The Holy Bible  : New International Version. 1996, c1984 (electronic ed.) (Lk 24:13). Grand Rapids: Zondervan.

: Sermon for Third Sunday of Easter

The Grace and Peace of our Lord Jesus Christ be with you all.  Let’s  join in a word of  prayer: Loving Father God during this Easter Season, our fellow Christians around the world celebrate in isolation the resurrection


of Your son Jesus Christ, as we worship You.  Guide our time together this morning that we may come to recognise the presence of the risen Lord in our lives. Gracious heavenly Father, hear our prayer for the sake of our risen Lord,  Amen.

There was once a young boy who decided he wanted to find God. He knew it would probably be a long trip, so he decided to pack a lunch—four lamingtons and two cans of sparkling lemonade.

He set out on his journey and went a few blocks until he came to a park.  He was beginning to become tired, and sat on one of the park benches next to an older lady surrounded by pigeons.

When he grew hungry, he pulled out a lamington. As he ate, he noticed the woman watching him, so he offered her one. She accepted it gratefully and smiled at him. He thought she had the most beautiful smile in the world.
Wanting to see it again, he opened a can of lemonade and offered her the other one. Once again she smiled that beautiful smile.  For a long time the two sat on that park bench eating lamingtons, drinking lemonade, smiling at each other, and watching the pigeons. Neither said a word.  Finally, the little boy realized that it was getting late and he needed to go home. He started to leave, took a few steps, turned back and gave the woman a big hug. Her smile was brighter than ever before.

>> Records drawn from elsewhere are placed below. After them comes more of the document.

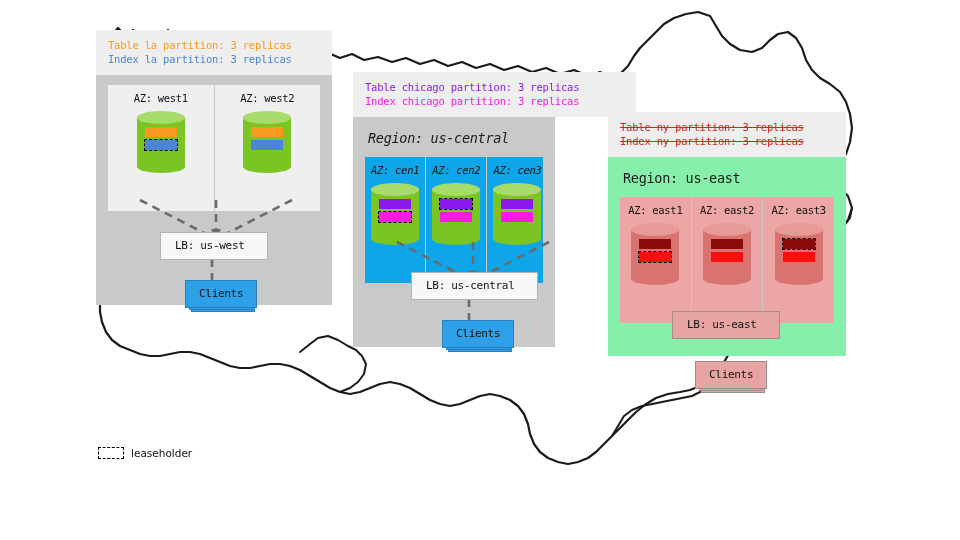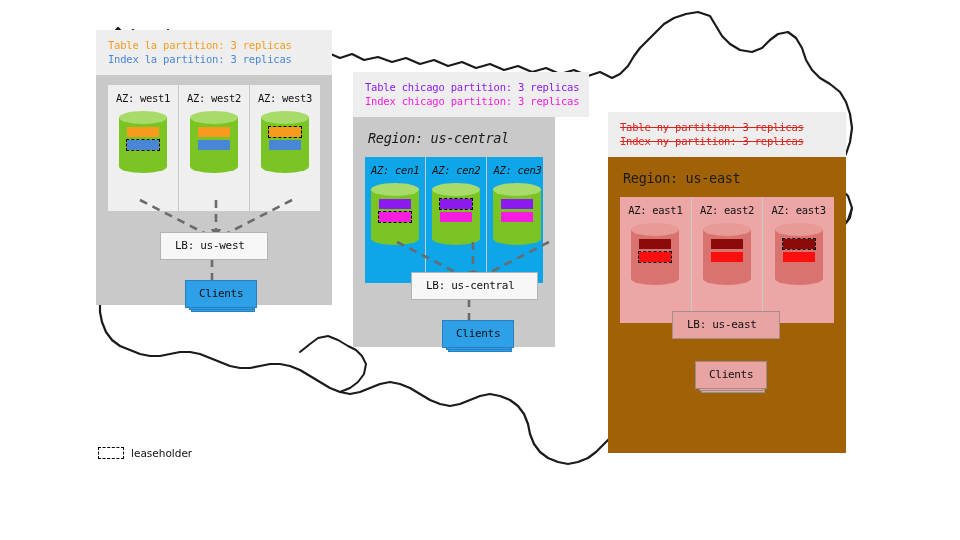--- a/index.html
+++ b/index.html
@@ -187,32 +187,20 @@
           <div class="cyl">
             <div class="bottom" style="background:#7ac423;"></div>
             <div class="body" style="background:#7ac423;"></div>
             <div class="top" style="background:#a7dc6a;"></div>
             <div class="bars">
               <div class="bar" style="background:#f79a1e;"></div>
               <div class="bar" style="background:#4a86d6;"></div>
             </div>
           </div>
         </div>
-        <div class="az">
-          <div class="az-label">AZ: west3</div>
-          <div class="cyl">
-            <div class="bottom" style="background:#7ac423;"></div>
-            <div class="body" style="background:#7ac423;"></div>
-            <div class="top" style="background:#a7dc6a;"></div>
-            <div class="bars">
-              <div class="bar lease" style="background:#f79a1e;"></div>
-              <div class="bar" style="background:#4a86d6;"></div>
-            </div>
-          </div>
-        </div>
       </div>
     </div>
   </div>
 
   <svg class="conn" style="left:110px; top:196px; width:214px; height:46px;" viewBox="0 0 214 46" xmlns="http://www.w3.org/2000/svg">
     <path d="M30 4 L100 40" stroke="#6b6b6b" stroke-width="2.6" stroke-dasharray="8 6" fill="none"></path>
     <path d="M182 4 L112 40" stroke="#6b6b6b" stroke-width="2.6" stroke-dasharray="8 6" fill="none"></path>
     <path d="M106 4 L106 34" stroke="#6b6b6b" stroke-width="2.6" stroke-dasharray="8 6" fill="none"></path>
     <path d="M106 44 L101 33 L111 33 Z" fill="#6b6b6b"></path>
   </svg>
@@ -224,21 +212,21 @@
   </svg>
 
   <div class="clients-wrap" style="left:185px; top:280px;">
     <div class="clients-shadow" style="left:6px; top:6px; width:64px; height:26px; background:#2ea0e8;"></div>
     <div class="clients-shadow" style="left:4px; top:4px; width:64px; height:26px; background:#2ea0e8;"></div>
     <div class="clients-shadow" style="left:2px; top:2px; width:64px; height:26px; background:#2ea0e8;"></div>
     <div class="clients-main" style="background:#2ea0e8;">Clients</div>
   </div>
 
   <div class="panel" style="left:353px; top:72px; width:236px;">
-    <div class="callout" style="width:236px;">
+    <div class="callout" style="width:283px;">
       <span class="line" style="color:#8c1aef;">Table chicago partition: 3 replicas</span>
       <span class="line" style="color:#f51ddf;">Index chicago partition: 3 replicas</span>
     </div>
     <div class="region-body" style="background:#c9c9c9; width:202px; height:230px;font-style:italic;">
       <div class="region-title">Region: us-central</div>
       <div class="az-row" style="background:#0ea5e9; height:126px;">
         <div class="az">
           <div class="az-label">AZ: cen1</div>
           <div class="cyl">
             <div class="bottom" style="background:#7ac423;"></div>
@@ -296,21 +284,21 @@
     <div class="clients-shadow" style="left:4px; top:4px; width:64px; height:26px; background:#2ea0e8;"></div>
     <div class="clients-shadow" style="left:2px; top:2px; width:64px; height:26px; background:#2ea0e8;"></div>
     <div class="clients-main" style="background:#2ea0e8;">Clients</div>
   </div>
 
   <div class="panel" style="left:608px; top:112px; width:238px;">
     <div class="callout" style="width:238px;">
       <span class="line strike" style="color:#d8221c;">Table ny partition: 3 replicas</span>
       <span class="line strike" style="color:#d8221c;">Index ny partition: 3 replicas</span>
     </div>
-    <div class="region-body" style="background:#a16207; width:238px; height:296px;">
+    <div class="region-body" style="background:#86efac; width:238px; height:199px;">
       <div class="region-title">Region: us-east</div>
       <div class="az-row" style="background:#eda6a6; height:126px;justify-content:flex-end;">
         <div class="az">
           <div class="az-label">AZ: east1</div>
           <div class="cyl">
             <div class="bottom" style="background:#d9736f;"></div>
             <div class="body" style="background:#d9736f;"></div>
             <div class="top" style="background:#e79a96;"></div>
             <div class="bars">
               <div class="bar" style="background:#8b0a0a;"></div>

When he arrived home, his mother noticed that he was happy, but strangely quiet. ‘What did you do today?’ she asked. ‘Oh, I had lunch in the park with God,’ he said. Before his mother could reply, he added, ‘You know, she has the most beautiful smile in the world.’

Meanwhile, the old woman left the park and returned to her home.  Her son noticed something different about her. ‘What did you do today, Mom?’ he asked. ‘Oh, I ate lamingtons and drank lemonade in the park with God.” And before her son could say anything at all, she added, ‘You know, God’s a lot younger than I imagined.’”

(Jef Olson, Hearts Burning Within)
This morning we read in the Luke’s Gospel of two others who encountered God in a special way.  As a result their eyes were also opened, their hearts warmed, with their spirits tingling.  Two who discovered God in as unlikely a place as a park bench shared with a new friend.

These two disciples had followed Jesus during His ministry.  They had heard him speak, saw him perform miracles, watched him heal the sick, experienced his forgiveness of sins.     But they also witnessed His cruel death.  And after this, they heard the witness that Jesus had been raised from the death he so willingly accepted on our behalf.  There are some who say that Cleopas was a cousin of Jesus of Nazareth.  That he may have been there at the Last Supper with Jesus.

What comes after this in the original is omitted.